● **Aim of the exercise**: Go through the data below and report how many lines contain "Version"; the reply holds only that number.

● **Provided entries**:
* * * * * * *

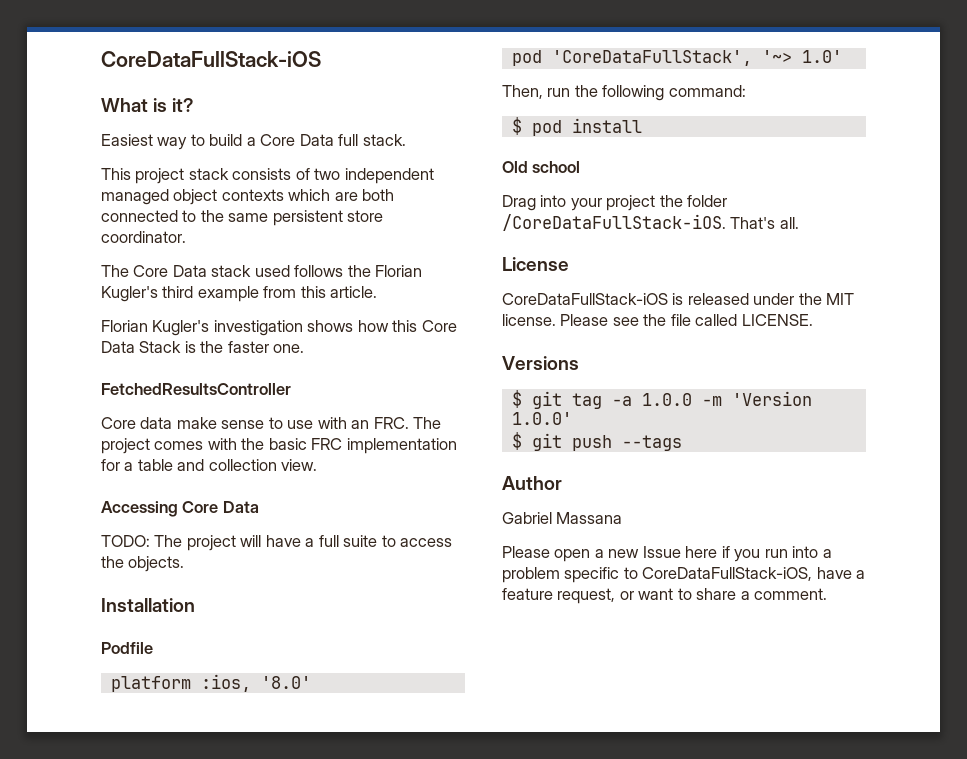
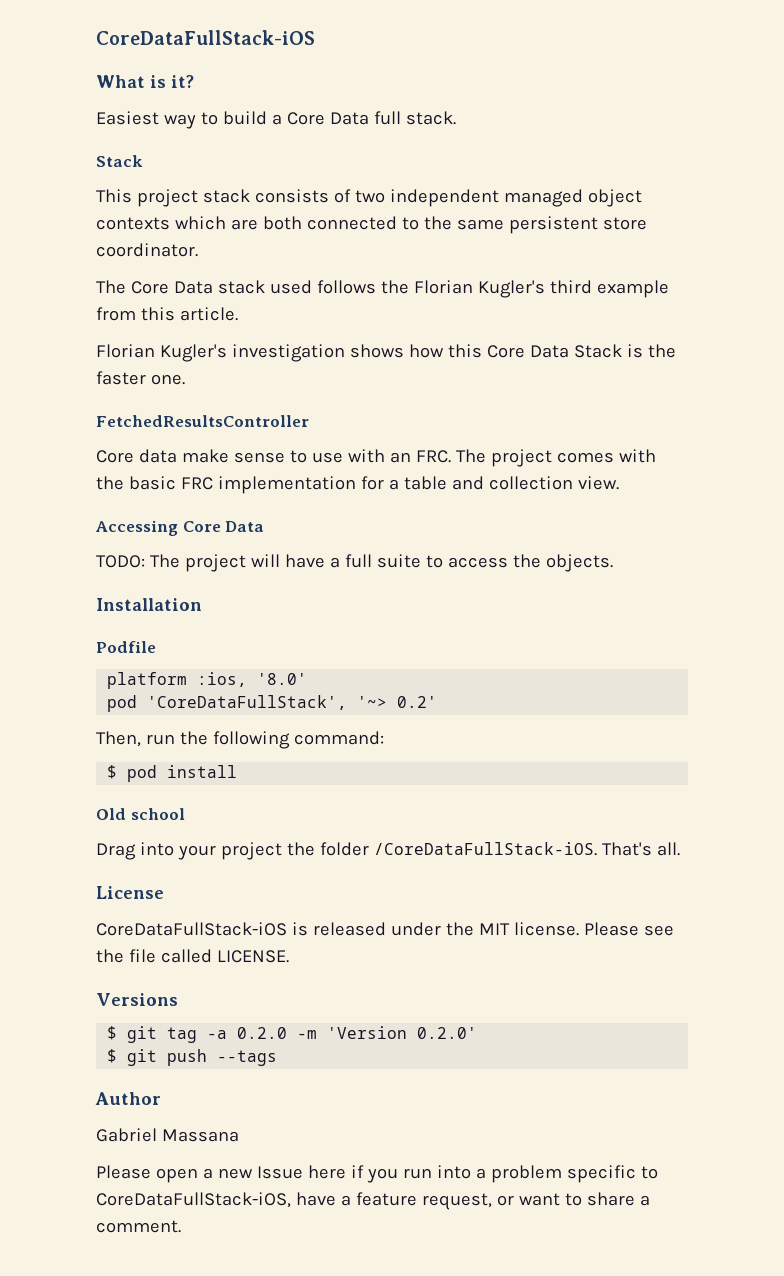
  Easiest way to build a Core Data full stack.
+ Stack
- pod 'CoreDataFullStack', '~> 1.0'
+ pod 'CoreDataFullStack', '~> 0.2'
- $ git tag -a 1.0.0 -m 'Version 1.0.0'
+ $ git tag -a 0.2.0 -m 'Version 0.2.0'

* * * * * * *

● **Reply to the task**: 2